*** Block opens ***

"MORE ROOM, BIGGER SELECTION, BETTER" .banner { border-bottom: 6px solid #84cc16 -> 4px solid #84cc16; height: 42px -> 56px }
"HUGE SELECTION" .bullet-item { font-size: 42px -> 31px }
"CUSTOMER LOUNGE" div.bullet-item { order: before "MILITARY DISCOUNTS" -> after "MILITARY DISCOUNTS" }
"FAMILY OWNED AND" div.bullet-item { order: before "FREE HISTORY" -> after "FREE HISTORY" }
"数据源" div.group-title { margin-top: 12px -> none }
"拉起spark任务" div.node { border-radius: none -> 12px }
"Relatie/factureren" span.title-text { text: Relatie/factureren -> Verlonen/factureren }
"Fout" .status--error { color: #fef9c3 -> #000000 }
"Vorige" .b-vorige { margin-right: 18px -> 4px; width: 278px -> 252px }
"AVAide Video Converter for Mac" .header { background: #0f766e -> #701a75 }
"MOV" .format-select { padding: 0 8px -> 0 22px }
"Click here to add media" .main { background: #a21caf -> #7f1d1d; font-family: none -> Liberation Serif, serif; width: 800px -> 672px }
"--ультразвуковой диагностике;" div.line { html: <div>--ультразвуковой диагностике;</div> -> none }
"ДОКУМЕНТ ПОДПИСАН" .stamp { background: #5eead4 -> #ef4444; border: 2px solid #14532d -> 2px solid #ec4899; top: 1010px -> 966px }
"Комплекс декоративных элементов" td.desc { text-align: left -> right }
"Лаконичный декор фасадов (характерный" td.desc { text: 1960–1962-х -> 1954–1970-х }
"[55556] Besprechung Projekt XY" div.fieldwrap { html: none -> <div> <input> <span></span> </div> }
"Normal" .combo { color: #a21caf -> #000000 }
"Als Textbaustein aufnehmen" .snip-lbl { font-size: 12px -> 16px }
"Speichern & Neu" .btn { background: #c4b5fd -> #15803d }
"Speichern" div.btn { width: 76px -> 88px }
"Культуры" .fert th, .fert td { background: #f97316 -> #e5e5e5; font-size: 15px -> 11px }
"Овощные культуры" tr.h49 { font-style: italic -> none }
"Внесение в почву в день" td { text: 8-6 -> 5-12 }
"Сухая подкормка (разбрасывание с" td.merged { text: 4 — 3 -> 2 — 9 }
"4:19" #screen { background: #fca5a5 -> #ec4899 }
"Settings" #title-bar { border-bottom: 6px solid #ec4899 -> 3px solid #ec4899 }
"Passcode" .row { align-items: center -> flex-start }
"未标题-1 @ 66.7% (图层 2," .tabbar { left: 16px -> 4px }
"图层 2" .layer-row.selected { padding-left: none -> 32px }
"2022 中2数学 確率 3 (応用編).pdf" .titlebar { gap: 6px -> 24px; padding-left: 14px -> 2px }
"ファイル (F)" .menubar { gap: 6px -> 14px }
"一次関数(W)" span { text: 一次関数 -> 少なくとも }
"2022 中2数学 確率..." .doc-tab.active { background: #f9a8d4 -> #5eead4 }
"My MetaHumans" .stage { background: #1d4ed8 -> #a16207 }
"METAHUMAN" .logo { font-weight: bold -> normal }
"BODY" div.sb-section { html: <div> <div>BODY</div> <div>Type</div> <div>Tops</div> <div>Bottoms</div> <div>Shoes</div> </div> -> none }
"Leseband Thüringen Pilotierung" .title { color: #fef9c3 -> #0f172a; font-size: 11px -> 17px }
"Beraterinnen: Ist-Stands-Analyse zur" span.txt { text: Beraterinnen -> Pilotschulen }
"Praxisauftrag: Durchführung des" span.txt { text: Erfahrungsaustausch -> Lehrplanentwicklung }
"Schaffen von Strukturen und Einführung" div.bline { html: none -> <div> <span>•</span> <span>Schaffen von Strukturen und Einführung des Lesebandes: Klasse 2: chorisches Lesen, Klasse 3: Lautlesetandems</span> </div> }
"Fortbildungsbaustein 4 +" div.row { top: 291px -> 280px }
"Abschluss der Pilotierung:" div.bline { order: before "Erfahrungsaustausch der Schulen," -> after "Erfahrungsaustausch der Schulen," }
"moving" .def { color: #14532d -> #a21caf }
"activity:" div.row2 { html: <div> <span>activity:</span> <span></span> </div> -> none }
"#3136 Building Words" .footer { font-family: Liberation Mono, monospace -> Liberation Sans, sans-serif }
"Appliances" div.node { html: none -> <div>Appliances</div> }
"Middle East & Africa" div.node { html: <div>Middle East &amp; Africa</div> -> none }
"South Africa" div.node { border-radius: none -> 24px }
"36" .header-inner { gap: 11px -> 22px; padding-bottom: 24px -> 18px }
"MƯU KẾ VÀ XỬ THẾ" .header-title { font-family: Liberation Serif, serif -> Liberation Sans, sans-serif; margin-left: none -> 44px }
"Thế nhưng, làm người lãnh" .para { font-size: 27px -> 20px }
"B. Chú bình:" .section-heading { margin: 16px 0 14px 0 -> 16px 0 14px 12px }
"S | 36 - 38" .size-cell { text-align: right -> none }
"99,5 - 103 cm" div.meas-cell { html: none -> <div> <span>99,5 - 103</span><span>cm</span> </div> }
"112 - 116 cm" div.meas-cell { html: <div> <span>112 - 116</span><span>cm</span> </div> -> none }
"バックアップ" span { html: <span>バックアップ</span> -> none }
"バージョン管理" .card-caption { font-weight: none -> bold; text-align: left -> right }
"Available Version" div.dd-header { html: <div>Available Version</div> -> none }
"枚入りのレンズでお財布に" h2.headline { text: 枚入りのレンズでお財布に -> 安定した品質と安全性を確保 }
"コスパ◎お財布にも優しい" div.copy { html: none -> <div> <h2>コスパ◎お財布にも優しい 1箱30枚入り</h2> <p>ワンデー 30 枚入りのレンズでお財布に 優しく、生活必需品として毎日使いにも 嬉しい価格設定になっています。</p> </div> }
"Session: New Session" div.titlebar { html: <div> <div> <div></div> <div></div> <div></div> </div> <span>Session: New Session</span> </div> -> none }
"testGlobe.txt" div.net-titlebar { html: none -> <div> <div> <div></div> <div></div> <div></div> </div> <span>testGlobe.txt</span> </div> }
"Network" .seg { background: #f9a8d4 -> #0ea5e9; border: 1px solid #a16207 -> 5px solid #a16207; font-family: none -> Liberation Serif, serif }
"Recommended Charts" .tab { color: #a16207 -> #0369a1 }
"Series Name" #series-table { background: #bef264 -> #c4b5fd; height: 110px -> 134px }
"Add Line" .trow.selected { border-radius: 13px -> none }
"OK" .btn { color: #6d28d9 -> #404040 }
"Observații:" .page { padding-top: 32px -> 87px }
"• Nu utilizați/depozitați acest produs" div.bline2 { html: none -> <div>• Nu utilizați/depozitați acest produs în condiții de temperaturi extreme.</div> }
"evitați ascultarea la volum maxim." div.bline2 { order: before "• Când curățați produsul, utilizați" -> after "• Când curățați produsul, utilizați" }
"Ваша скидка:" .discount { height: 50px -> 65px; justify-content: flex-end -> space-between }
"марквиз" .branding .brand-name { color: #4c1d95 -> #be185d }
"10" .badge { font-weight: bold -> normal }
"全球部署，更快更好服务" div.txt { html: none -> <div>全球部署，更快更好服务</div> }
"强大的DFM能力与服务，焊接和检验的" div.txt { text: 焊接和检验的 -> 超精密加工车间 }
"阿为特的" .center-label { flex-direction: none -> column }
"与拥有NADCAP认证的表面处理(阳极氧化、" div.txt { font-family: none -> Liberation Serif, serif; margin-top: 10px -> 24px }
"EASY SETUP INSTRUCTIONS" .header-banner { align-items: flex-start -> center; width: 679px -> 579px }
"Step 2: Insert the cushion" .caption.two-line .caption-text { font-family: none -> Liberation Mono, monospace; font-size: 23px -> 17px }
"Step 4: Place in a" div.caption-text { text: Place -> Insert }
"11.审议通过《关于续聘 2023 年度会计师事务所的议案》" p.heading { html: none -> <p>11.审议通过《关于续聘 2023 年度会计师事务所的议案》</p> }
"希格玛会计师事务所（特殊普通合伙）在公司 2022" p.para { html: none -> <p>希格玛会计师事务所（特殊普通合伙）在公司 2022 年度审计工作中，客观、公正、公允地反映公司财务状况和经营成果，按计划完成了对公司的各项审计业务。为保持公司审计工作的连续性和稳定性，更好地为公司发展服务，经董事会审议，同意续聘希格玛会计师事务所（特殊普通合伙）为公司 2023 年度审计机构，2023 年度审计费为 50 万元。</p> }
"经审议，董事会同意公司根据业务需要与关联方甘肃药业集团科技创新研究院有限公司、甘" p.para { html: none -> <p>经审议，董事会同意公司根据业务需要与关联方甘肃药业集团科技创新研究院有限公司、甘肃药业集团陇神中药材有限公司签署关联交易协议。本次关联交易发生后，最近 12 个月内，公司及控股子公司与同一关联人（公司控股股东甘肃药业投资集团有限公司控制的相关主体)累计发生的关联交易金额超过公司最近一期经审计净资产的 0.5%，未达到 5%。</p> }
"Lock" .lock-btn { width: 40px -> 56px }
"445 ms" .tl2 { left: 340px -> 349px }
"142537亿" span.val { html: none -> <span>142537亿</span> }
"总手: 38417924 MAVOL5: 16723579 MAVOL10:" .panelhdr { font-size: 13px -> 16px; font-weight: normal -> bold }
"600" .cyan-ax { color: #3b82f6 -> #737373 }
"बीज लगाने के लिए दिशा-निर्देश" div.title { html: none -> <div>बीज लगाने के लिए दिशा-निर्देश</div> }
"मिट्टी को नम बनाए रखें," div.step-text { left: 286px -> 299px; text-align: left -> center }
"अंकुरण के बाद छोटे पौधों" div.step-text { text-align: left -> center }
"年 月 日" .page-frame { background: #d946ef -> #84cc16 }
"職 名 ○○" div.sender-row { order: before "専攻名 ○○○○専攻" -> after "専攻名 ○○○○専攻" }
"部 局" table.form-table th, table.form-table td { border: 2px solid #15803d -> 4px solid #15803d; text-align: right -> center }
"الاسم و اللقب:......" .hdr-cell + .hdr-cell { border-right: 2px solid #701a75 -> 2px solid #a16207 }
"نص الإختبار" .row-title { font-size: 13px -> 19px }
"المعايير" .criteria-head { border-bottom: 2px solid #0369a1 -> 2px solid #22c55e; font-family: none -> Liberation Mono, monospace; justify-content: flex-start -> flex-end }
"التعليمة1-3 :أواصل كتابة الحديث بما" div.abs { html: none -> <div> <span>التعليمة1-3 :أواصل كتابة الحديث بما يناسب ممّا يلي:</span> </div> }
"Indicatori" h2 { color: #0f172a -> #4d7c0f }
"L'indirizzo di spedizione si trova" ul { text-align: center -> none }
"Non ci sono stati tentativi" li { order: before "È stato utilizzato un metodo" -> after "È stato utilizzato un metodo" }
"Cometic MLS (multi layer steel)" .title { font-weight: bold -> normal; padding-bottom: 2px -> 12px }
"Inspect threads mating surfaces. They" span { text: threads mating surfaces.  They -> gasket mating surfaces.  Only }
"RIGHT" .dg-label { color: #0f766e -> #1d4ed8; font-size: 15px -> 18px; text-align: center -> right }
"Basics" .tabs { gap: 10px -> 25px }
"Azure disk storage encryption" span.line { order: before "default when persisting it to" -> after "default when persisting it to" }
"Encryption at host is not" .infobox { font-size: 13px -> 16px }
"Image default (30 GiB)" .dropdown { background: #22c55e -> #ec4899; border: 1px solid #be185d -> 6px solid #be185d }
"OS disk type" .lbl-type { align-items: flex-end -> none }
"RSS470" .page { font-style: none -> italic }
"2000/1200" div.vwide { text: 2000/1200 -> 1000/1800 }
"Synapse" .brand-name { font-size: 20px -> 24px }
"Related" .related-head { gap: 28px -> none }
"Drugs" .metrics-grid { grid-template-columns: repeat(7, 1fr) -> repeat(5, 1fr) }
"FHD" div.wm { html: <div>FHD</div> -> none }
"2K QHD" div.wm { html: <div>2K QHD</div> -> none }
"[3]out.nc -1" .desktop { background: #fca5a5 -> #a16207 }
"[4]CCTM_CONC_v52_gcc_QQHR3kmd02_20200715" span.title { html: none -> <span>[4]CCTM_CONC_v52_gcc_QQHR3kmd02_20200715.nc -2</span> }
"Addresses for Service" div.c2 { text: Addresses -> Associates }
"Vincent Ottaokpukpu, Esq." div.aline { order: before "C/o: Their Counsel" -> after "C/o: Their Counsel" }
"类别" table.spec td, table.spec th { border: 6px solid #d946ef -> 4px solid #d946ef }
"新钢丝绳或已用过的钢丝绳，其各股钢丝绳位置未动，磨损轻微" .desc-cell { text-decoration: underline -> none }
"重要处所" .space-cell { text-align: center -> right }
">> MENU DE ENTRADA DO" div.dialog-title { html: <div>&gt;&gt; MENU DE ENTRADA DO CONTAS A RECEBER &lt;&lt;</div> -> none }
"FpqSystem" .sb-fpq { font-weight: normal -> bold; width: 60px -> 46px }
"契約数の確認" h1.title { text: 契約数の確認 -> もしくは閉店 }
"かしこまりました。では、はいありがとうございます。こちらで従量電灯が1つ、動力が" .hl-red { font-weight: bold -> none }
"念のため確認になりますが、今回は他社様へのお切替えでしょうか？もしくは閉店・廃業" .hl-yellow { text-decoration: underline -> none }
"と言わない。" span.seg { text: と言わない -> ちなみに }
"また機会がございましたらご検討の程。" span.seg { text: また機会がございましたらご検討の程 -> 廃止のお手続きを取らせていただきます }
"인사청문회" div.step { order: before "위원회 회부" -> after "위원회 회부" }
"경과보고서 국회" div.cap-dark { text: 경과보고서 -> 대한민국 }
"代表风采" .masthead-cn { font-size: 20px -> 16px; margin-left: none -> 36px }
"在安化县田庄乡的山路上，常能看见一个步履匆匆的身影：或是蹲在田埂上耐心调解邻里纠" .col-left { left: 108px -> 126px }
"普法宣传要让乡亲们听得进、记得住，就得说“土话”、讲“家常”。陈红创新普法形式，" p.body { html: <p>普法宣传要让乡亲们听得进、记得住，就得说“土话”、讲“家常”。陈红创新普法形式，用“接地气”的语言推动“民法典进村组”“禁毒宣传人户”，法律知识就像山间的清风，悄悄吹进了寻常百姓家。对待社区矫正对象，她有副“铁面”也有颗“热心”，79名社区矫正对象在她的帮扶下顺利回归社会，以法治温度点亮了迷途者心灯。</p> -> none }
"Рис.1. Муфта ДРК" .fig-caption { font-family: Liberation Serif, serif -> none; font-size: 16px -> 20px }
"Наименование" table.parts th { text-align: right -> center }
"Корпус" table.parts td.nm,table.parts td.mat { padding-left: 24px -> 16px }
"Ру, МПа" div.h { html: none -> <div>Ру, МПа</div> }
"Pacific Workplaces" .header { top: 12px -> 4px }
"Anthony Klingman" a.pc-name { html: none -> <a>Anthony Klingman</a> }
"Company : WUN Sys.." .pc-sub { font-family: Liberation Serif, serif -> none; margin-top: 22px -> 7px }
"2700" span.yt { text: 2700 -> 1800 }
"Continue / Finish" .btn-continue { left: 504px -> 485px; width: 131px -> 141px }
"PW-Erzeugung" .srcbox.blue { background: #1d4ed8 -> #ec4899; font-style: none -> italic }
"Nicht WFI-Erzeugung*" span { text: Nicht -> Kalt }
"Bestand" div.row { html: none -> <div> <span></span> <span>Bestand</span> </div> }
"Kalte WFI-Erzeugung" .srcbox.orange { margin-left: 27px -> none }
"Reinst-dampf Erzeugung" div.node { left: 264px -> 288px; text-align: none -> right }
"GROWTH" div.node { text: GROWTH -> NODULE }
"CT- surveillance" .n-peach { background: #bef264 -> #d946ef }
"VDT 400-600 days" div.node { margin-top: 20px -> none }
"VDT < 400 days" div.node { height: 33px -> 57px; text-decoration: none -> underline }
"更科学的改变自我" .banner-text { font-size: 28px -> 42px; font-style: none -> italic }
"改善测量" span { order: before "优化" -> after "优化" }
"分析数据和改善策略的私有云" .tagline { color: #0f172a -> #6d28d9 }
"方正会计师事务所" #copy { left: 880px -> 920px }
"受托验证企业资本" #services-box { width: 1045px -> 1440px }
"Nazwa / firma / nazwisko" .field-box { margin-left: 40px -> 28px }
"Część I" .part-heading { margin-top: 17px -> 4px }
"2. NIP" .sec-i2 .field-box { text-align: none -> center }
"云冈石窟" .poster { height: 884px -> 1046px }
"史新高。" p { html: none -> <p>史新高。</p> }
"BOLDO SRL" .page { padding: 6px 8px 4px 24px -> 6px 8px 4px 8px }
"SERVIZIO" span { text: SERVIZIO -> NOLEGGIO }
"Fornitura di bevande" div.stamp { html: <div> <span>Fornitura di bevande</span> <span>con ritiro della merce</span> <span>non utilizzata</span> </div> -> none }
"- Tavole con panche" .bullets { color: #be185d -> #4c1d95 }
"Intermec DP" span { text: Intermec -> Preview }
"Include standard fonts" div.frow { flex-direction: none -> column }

*** Block closes ***

The answer should be an exact copy of the lines from the first line of the data through the line with "margin-top: 12px ->" and should contain nothing else.

"MORE ROOM, BIGGER SELECTION, BETTER" .banner { border-bottom: 6px solid #84cc16 -> 4px solid #84cc16; height: 42px -> 56px }
"HUGE SELECTION" .bullet-item { font-size: 42px -> 31px }
"CUSTOMER LOUNGE" div.bullet-item { order: before "MILITARY DISCOUNTS" -> after "MILITARY DISCOUNTS" }
"FAMILY OWNED AND" div.bullet-item { order: before "FREE HISTORY" -> after "FREE HISTORY" }
"数据源" div.group-title { margin-top: 12px -> none }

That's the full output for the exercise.